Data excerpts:
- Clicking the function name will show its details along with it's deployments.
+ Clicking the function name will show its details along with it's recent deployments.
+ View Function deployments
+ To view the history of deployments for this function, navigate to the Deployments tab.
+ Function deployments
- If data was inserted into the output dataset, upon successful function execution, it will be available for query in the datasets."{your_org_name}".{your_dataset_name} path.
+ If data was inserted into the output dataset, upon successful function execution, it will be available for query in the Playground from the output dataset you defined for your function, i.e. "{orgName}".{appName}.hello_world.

Your assignment =>
Please copy every line from the entries that includes the word "along".

Completed exercise =>
- Clicking the function name will show its details along with it's deployments.
+ Clicking the function name will show its details along with it's recent deployments.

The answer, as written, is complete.